Gene J. Puskar/AP Photo
A help wanted sign hangs on the door of a Target store in Uniontown, Pennsylvania.
The usual suspects have been pointing to signs of inflation as a way of claiming that the Biden relief payments have been overheating the economy. This is complete malarkey. Happily, even the Federal Reserve is shooting down this nonsense.
The source of the alarm was the May report of the Labor Department that the Consumer Price Index had increased by 4.2 percent if you compare prices in April 2021 with April 2020. The “core” number, which excludes volatile food and energy prices, was up 3 percent.
This report followed an April CPI report that showed a year-to-year increase of 2.6 percent.
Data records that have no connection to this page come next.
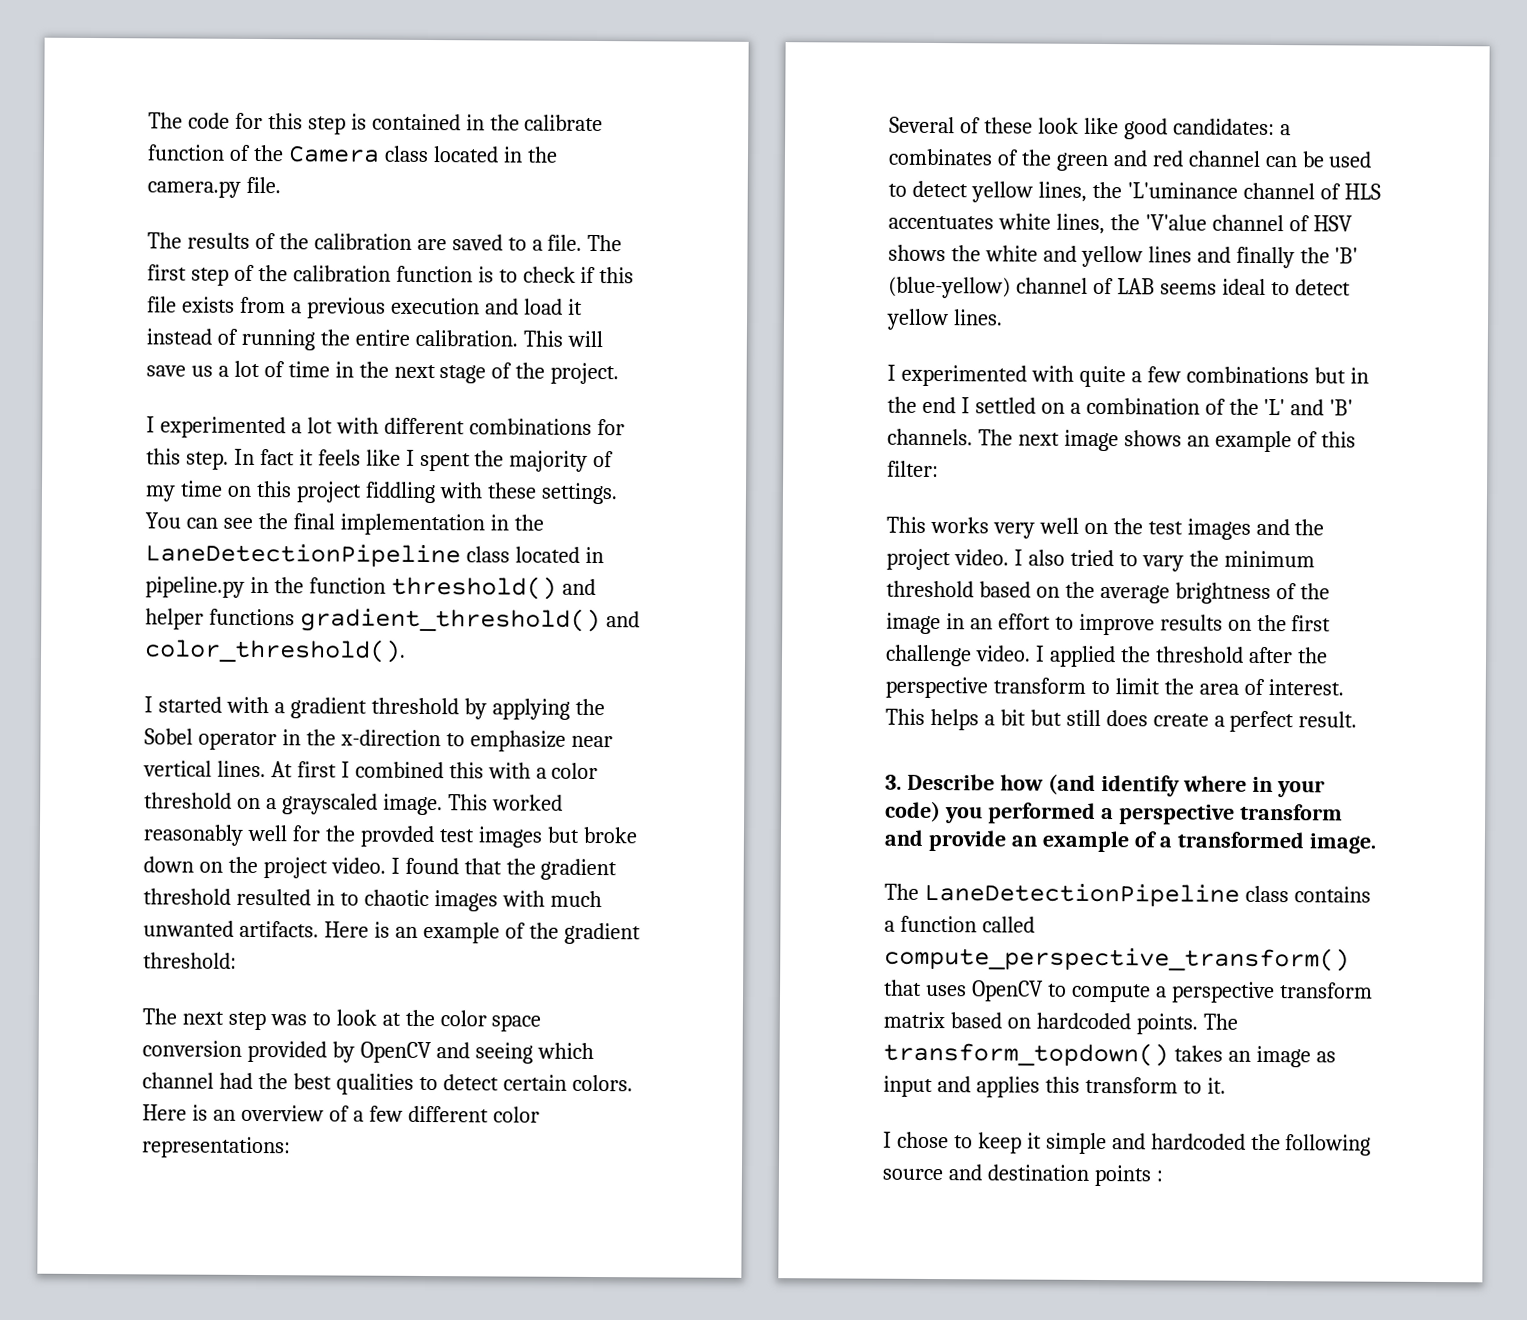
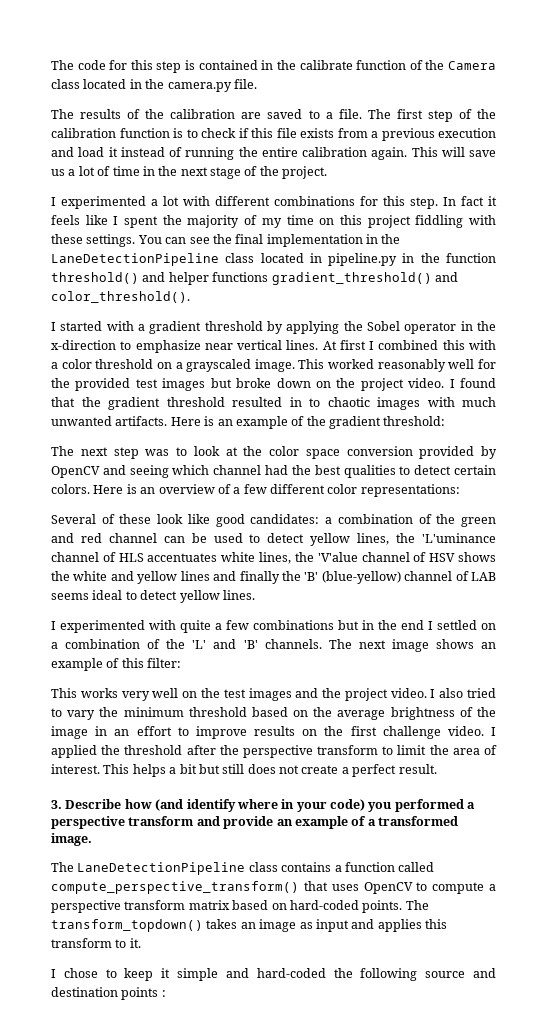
[414,329,518,347] calibration. -> [302,147,408,160] calibration again.
[359,825,435,848] provded -> [75,378,131,391] provided
[888,148,993,166] combinates -> [337,514,413,524] combination
(1148, 718) none -> [279,765,299,774] not
[1035,1012,1131,1030] hardcoded -> [289,900,359,910] hard-coded
[1150,1133,1246,1150] hardcoded -> [256,968,326,978] hard-coded

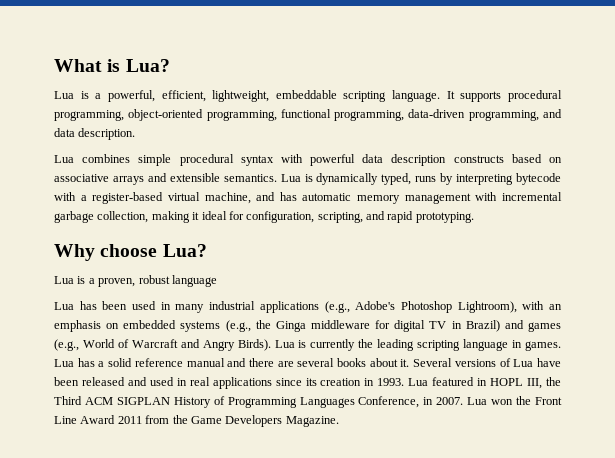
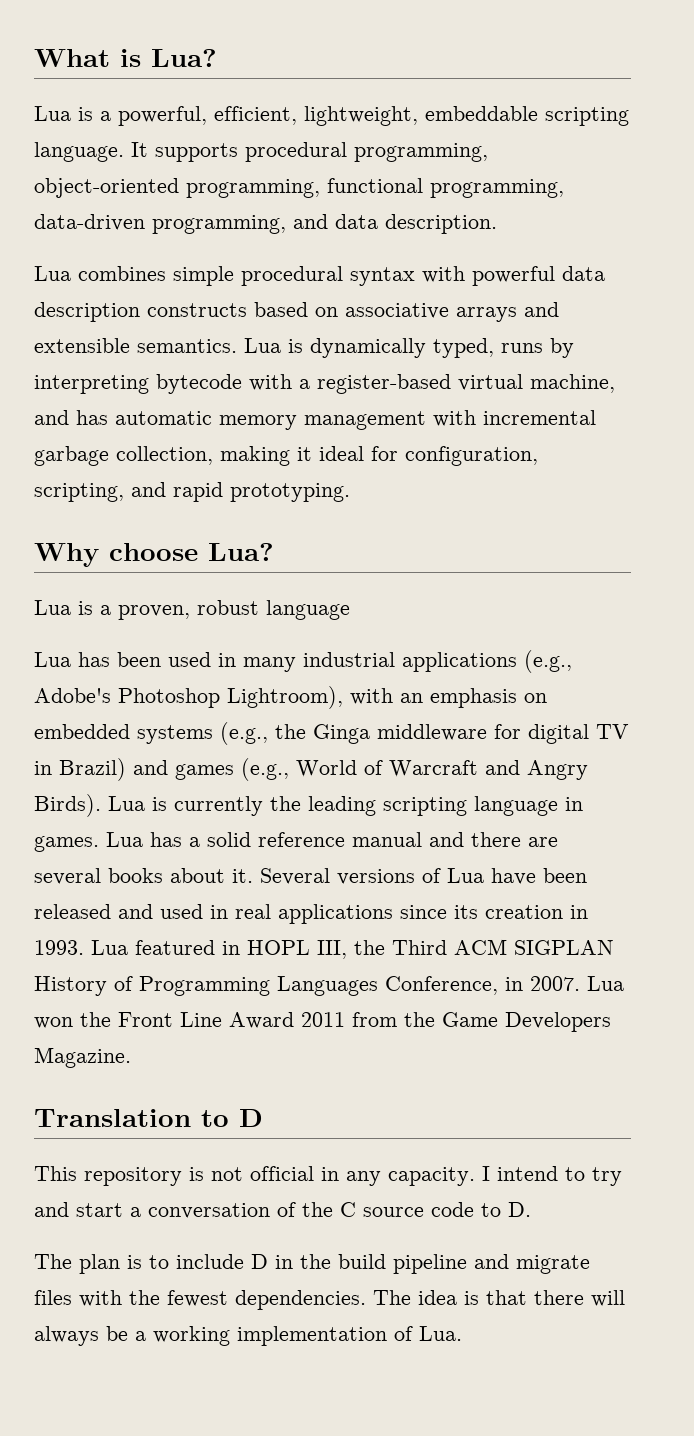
(339, 421) none -> [34,1109,263,1127] [34,1166,622,1186] [34,1202,531,1219] [34,1254,590,1274] [34,1290,625,1310] [34,1326,462,1346] // Translation to D // This repository is not official in any capacity. I intend to try and start a conversation of the C source code to D. // The plan is to include D in the build pipeline and migrate files with the fewest dependencies. The idea is that there will always be a working implementation of Lua.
The two taken together suggested that inflation might be accelerating.
The reason why this is not worrisome is that prices are basically rebounding from a deeply depressed base in the pit of the COVID recession a year ago. In March 2020, before the recession hit, core inflation was running at an annual rate of just 1.5 percent, or well below the Fed’s target rate.
As EPI’s Josh Bivens puts it:
Even several years of inflation above 2% would still not make up for years of too-slow price growth over the past 12 years, and making up for these years of too-slow price growth would go a long way toward reestablishing the credibility of the Federal Reserve inflation target. This is an opportunity, not a threat.
It’s true that there have been some sectoral price hikes that reflect factors that are not fundamentally macroeconomic, such as increases in the cost of Canadian lumber; or price changes resulting from the shortage of computer chips; or rises in housing prices reflecting scarcity and decades of bad housing policy.
But these are exactly the kind of sectoral price fluctuations that do not respond to the premature dousing of a recovery—which was the draconian remedy imposed by the Fed in the late 1970s, when inflation was real.
The lack of overheating is also reflected in the dismal rate of job creation. Only 266,000 jobs were created in April, according to the Bureau of Labor Statistics. And the number of net U.S. jobs lost since February 2020 is still 8.2 million.
In April, despite all the relief and recovery spending, the unemployment rate actually increased (to 6.1 percent), as people started rejoining the labor force and looking for jobs. We are very far from the full employment that generates serious inflationary pressures. Wage growth is still far below trend—and the post-2008 trend was nothing to brag about.
And speaking of jobs, conservative politicians and commenters have had a field day, contending that overly generous unemployment compensation benefits on top of income supports such as the Child Tax Credit leave many workers concluding that they’d rather stay home than take available jobs. The right-wing press runs articles showing that employers offering good jobs find no takers. In several states governed by Republicans, officials are refusing to take the federal supplemental unemployment benefits for workers.
Meanwhile, Amazon runs ads touting its $15 minimum wage, and other low-wage employers are following suit.
It’s important to unpack what’s at work here. To the extent that increased social benefits and tightening labor markets are compelling employers to pay at least $15 an hour to find willing workers, that’s exactly the objective. We are still nowhere near the point where decent wages for workers will trigger accelerating inflation.
And to the extent that better-paying jobs can’t find workers, that challenge makes the case for targeted training programs (and not for outsourcing or special visas for indentured foreign workers).
In short, the package of recovery measures is beginning to do just what was intended. The inflation story is a fake. So is the story of spoiled low-wage workers staying home.
If we stay the course with Biden’s recovery plans, workers might actually see long-overdue raises—and consumers needn’t worry about higher prices.